ByteString histogram

Given a (strict) ByteString, what is the most efficient way to count how many of each possible byte it contains?

I see that sort is supposed to implemented as a counting sort - but there doesn't appear to be a way to access the associated counts. I also see that there's a count function, which counts the number of times a given byte appears. This gives me the following options:

map (\ b -> count b str) [0x00 .. 0xFF]
map length . group . sort
Something with fold* and an IntMap of byte frequencies.
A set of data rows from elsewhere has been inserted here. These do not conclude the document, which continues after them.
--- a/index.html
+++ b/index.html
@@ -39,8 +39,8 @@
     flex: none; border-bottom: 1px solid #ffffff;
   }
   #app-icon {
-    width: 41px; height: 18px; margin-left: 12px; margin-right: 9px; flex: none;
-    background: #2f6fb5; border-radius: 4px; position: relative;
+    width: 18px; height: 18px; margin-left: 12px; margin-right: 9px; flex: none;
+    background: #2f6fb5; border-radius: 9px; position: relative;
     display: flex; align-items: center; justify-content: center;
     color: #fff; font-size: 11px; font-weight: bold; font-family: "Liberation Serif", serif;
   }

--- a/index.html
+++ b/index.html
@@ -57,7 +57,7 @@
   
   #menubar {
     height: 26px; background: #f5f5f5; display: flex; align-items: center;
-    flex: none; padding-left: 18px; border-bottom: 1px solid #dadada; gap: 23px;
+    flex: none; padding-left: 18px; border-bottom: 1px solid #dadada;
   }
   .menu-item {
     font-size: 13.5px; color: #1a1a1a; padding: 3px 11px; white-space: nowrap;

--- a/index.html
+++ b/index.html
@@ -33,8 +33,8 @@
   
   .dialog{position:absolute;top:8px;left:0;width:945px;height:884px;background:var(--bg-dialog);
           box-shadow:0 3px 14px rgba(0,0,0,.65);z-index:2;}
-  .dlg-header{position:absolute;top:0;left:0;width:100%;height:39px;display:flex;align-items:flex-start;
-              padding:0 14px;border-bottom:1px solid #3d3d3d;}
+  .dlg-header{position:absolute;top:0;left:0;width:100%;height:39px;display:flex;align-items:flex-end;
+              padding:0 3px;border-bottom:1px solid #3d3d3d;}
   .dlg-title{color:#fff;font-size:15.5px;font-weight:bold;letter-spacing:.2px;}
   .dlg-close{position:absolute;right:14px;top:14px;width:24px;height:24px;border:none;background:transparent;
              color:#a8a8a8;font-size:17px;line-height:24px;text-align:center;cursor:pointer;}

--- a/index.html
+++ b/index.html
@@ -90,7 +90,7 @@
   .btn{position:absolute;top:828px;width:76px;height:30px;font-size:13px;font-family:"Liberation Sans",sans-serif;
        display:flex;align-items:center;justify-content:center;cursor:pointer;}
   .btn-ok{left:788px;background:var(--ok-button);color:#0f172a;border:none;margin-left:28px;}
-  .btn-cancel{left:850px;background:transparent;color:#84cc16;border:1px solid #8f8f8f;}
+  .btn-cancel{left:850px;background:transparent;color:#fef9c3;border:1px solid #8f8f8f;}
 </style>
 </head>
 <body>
Which is likely to give me best performance?

Solution

The basic idea of dflemstr is of course right, but since you want the best performance, you need to use unchecked access to the ByteString as well as to the counting array, like

import Control.Monad.ST
import Data.Array.ST
import Data.Array.Base (unsafeRead, unsafeWrite)
import Data.Array.Unboxed

import Data.Word

import Data.ByteString (ByteString)
import qualified Data.ByteString as BS
import Data.ByteString.Unsafe

histogram :: ByteString -> UArray Word8 Int
histogram bs = runSTUArray $ do
    hist <- newArray (0, 255) 0
    let l = BS.length bs
        update b = do
            o <- unsafeRead hist b
            unsafeWrite hist b (o+1)
        loop i
            | i < 0     = return hist
            | otherwise = do
                update $ fromIntegral (bs `unsafeIndex` i)
                loop (i-1)
    loop (l-1)

That makes a considerable difference, according to criterion (building a histogram of a 200000 long ByteString):

warming up
estimating clock resolution...
mean is 1.667687 us (320001 iterations)
found 3078 outliers among 319999 samples (1.0%)
  1947 (0.6%) high severe
estimating cost of a clock call...
mean is 40.43765 ns (14 iterations)

benchmarking dflemstr
mean: 21.42852 ms, lb 21.05213 ms, ub 21.77954 ms, ci 0.950
std dev: 1.873897 ms, lb 1.719565 ms, ub 2.038779 ms, ci 0.950
variance introduced by outliers: 74.820%
variance is severely inflated by outliers

benchmarking unsafeIndex
mean: 312.6447 us, lb 304.3425 us, ub 321.0795 us, ci 0.950
std dev: 42.86886 us, lb 39.64363 us, ub 46.52899 us, ci 0.950
variance introduced by outliers: 88.342%
variance is severely inflated by outliers

(I changed dflemstr's code to also use runSTUArray and return a UArray Word8 Int to have uiform return values, that doesn't make a big difference in running time, though.)